**REQUIRED WORK**
Would you copy each line of the data below that has "block"?

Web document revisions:
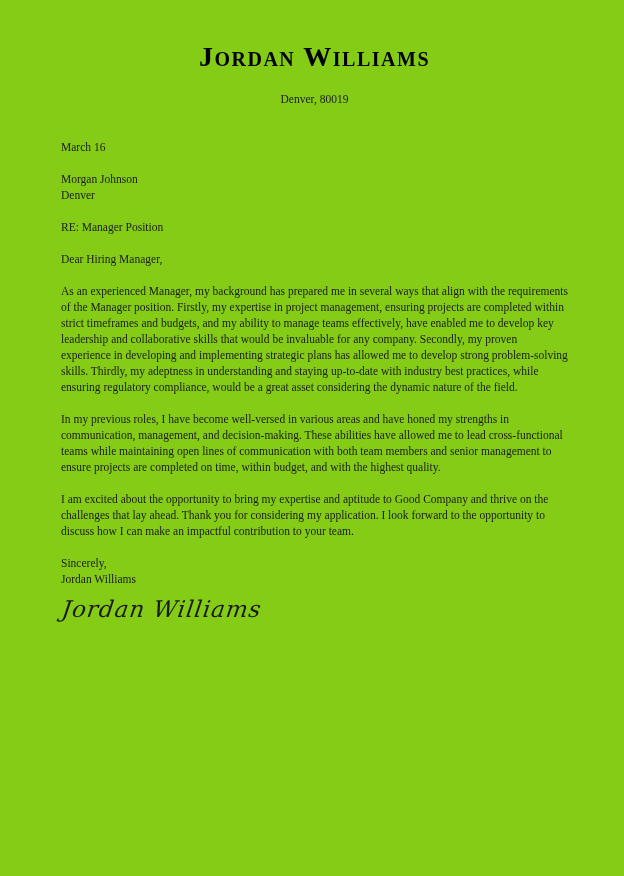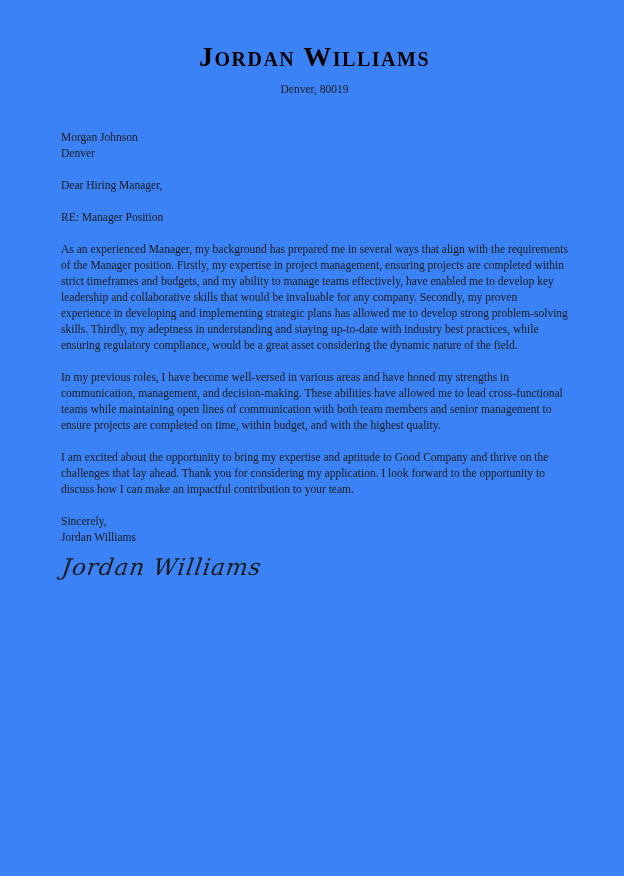--- a/index.html
+++ b/index.html
@@ -2,41 +2,41 @@
 <html><head>
 <meta charset="utf-8">
 <style>
   * { margin: 0; padding: 0; box-sizing: border-box; }
   html, body { background: #ffffff; }
   body { width: 624px; }
 
   .page {
     width: 624px;
     height: 876px;
-    background: #3b82f6;
+    background: #84cc16;
     font-family: "Liberation Serif", serif;
     color: #1c1c1c;
     padding: 40px 56px 0 61px;
     overflow: hidden;
   }
 
   .doc-header { text-align: center; }
 
   .doc-name {
     font-variant: small-caps;
     font-variant-caps: small-caps;
     font-weight: bold;
     font-size: 28px;
     line-height: 33px;
     letter-spacing: 1.5px;
     color: #000000;
   }
 
   .doc-contact {
-    margin-top: 9px;
+    margin-top: 19px;
     font-size: 11.5px;
     line-height: 15px;
     color: #1c1c1c;
   }
 
   .sep { margin: 0 5px; }
 
   .letter {
     margin-top: 32px;
     font-size: 11.5px;
@@ -70,29 +70,30 @@
 
   <header class="doc-header">
     <div class="doc-name">Jordan Williams</div>
     <div class="doc-contact">
       <div>Denver, 80019</div>
     </div>
   </header>
 
   <main class="letter">
 
+    <div class="block">March 16</div>
 
     <div class="block recipient-block">
       <div>Morgan Johnson</div>
       <div>Denver</div>
     </div>
 
+    <div class="block">RE: Manager Position</div>
+
     <div class="block">Dear Hiring Manager,</div>
-
-    <div class="block">RE: Manager Position</div>
 
 
     <p class="para">As an experienced Manager, my background has prepared me in several ways that align with the requirements of the Manager position. Firstly, my expertise in project management, ensuring projects are completed within strict timeframes and budgets, and my ability to manage teams effectively, have enabled me to develop key leadership and collaborative skills that would be invaluable for any company. Secondly, my proven experience in developing and implementing strategic plans has allowed me to develop strong problem-solving skills. Thirdly, my adeptness in understanding and staying up-to-date with industry best practices, while ensuring regulatory compliance, would be a great asset considering the dynamic nature of the field.</p>
 
     <p class="para">In my previous roles, I have become well-versed in various areas and have honed my strengths in communication, management, and decision-making. These abilities have allowed me to lead cross-functional teams while maintaining open lines of communication with both team members and senior management to ensure projects are completed on time, within budget, and with the highest quality.</p>
 
     <p class="para">I am excited about the opportunity to bring my expertise and aptitude to Good Company and thrive on the challenges that lay ahead. Thank you for considering my application. I look forward to the opportunity to discuss how I can make an impactful contribution to your team.</p>
 
     <div class="closing-block">
       <div>Sincerely,</div>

**RESULT OF THIS TASK**
+    <div class="block">March 16</div>
     <div class="block recipient-block">
+    <div class="block">RE: Manager Position</div>
     <div class="block">Dear Hiring Manager,</div>
-    <div class="block">RE: Manager Position</div>
     <div class="closing-block">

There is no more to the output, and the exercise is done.